A note for C programmers

Discussion of chess software programming and technical issues.

Moderators: hgm, Rebel, chrisw

bnemias
Posts: 373
Joined: Thu Aug 14, 2008 3:21 am
Location: Albuquerque, NM

Re: A note for C programmers

Post by bnemias »

mvk wrote:
michiguel wrote:In this particular case, rather than trusting an undefined behavior, would not be better to write a dedicated left2right_strcpy(), which should be one or two lines of code?
That, or memmove(), which is designed to move regions within the same buffer correctly, and handling overlaps ok.
Exactly. Most strcpy() docs explicitly mention that overlapped string behavior is undefined, and redirect you to memmove() in that case.
bnemias
Posts: 373
Joined: Thu Aug 14, 2008 3:21 am
Location: Albuquerque, NM

Re: A note for C programmers

Post by bnemias »

bob wrote:
bnemias wrote:
bob wrote:
bnemias wrote:
bob wrote:Changing the library to make it suddenly not work seems foolish when there is absolutely ZERO reason to do so.
Because there is reason to do it. It catches bugs. Perhaps not in your code, but any code that relies on the implementation of a subroutine is ripe for bugs. I don't have any idea if that is in fact the reason they made the change or not. But when you write code that depends on the implementation of a subroutine, you open yourself up to breakage whenever that subroutine changes-- whatever the reason. There may be important reasons why that subroutine must change, and to hold back a library just because some people make bad assumptions about the library is absurd.

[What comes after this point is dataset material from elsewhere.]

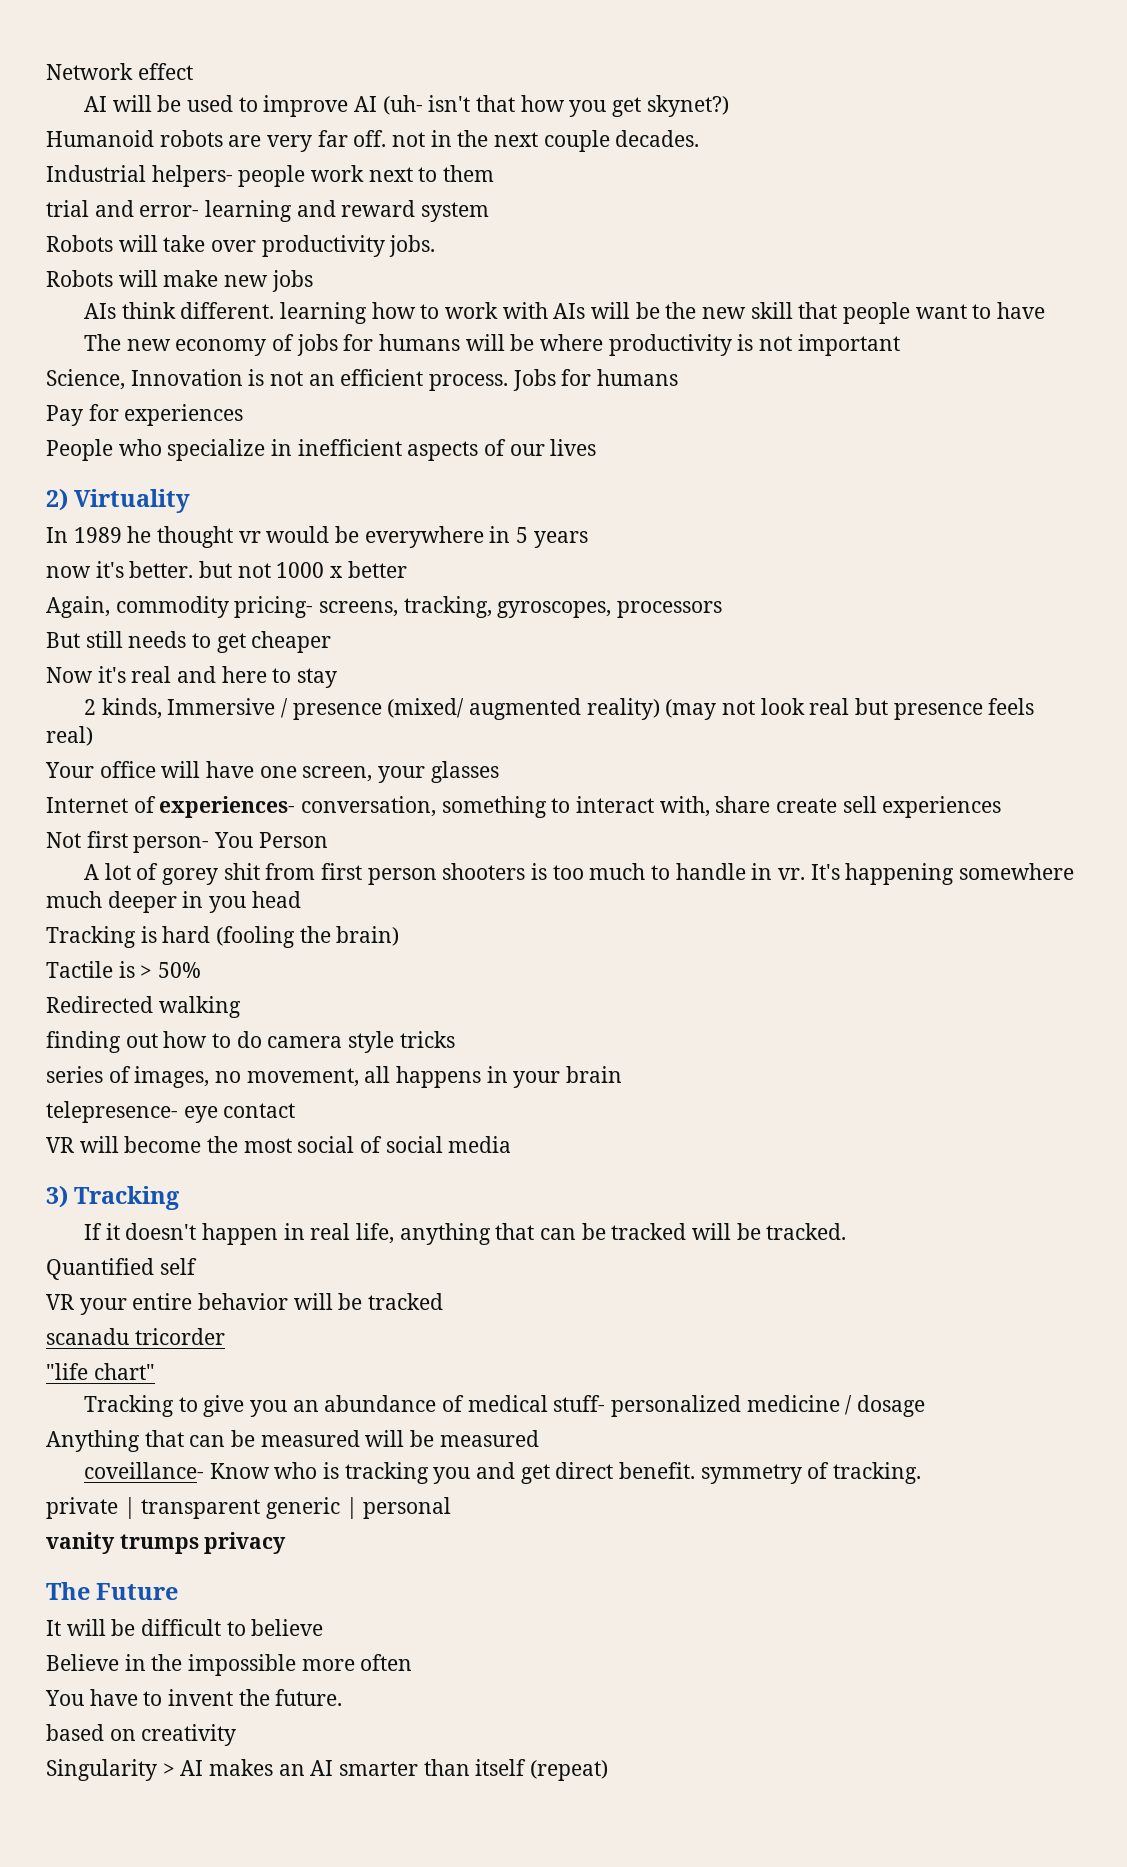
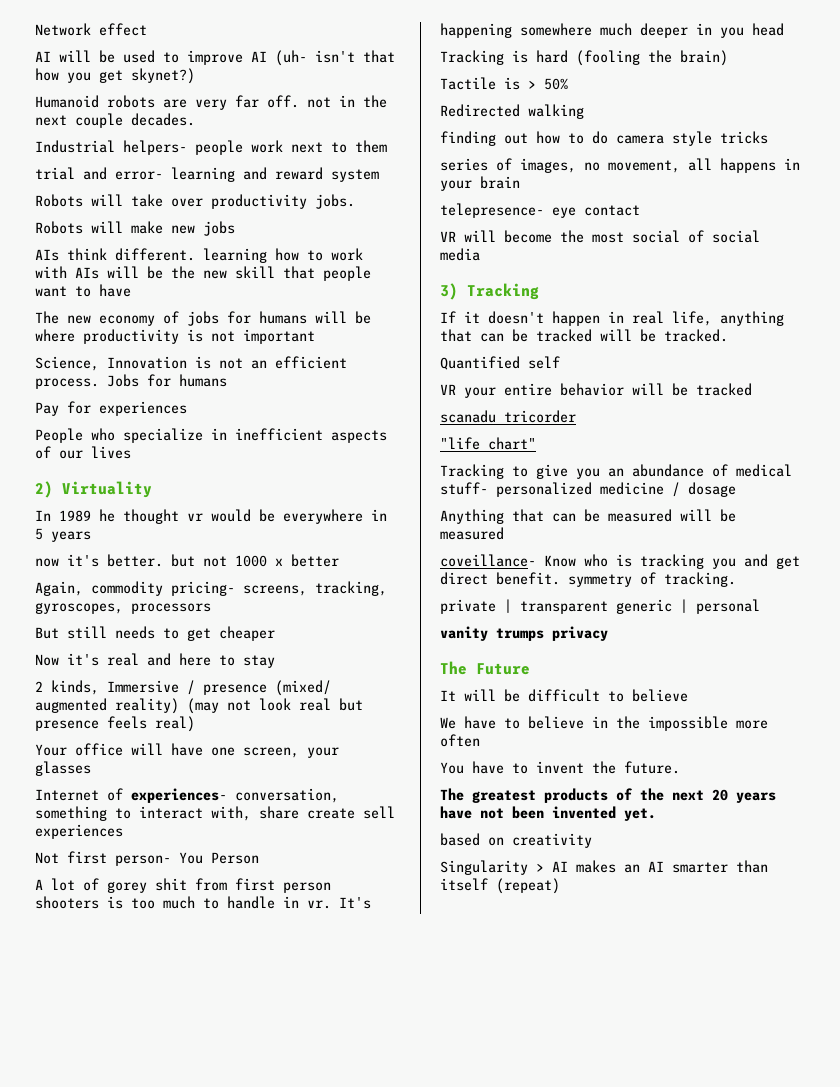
[46,1654,119,1671] Believe -> [440,716,584,729] We have to believe
(343, 1697) none -> [440,788,776,803] [440,806,656,821] // The greatest products of the next 20 years have not been invented yet.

It's writing solid code 101. Do not write code that depends on the implementation of the libraries you use.

Hm, so when I do a sort, is it safe or not? When I do a read() does it stop at my byte count, or stop at the number of bytes left in the file, or does it read more than I intended? Can I use this procedure inside a thread or can I not?

I depend on the behavior of functions all over the place.
behavior != implementation. you should not rely on how the functions you use do what they do. you should rely on them to work according to the docs, but assume nothing about how they are implemented.
Please return to the docs of the 80's or 90's and look at the man page for strcpy().

I don't re-read man pages every few weeks...
I'm sorry, that's not a rational argument. You take advantage of undefined behavior, you pay the price when the library changes. That's just how it is.
mvk
Posts: 589
Joined: Tue Jun 04, 2013 10:15 pm

Re: A note for C programmers

Post by mvk »

bob wrote: Please return to the docs of the 80's or 90's and look at the man page for strcpy().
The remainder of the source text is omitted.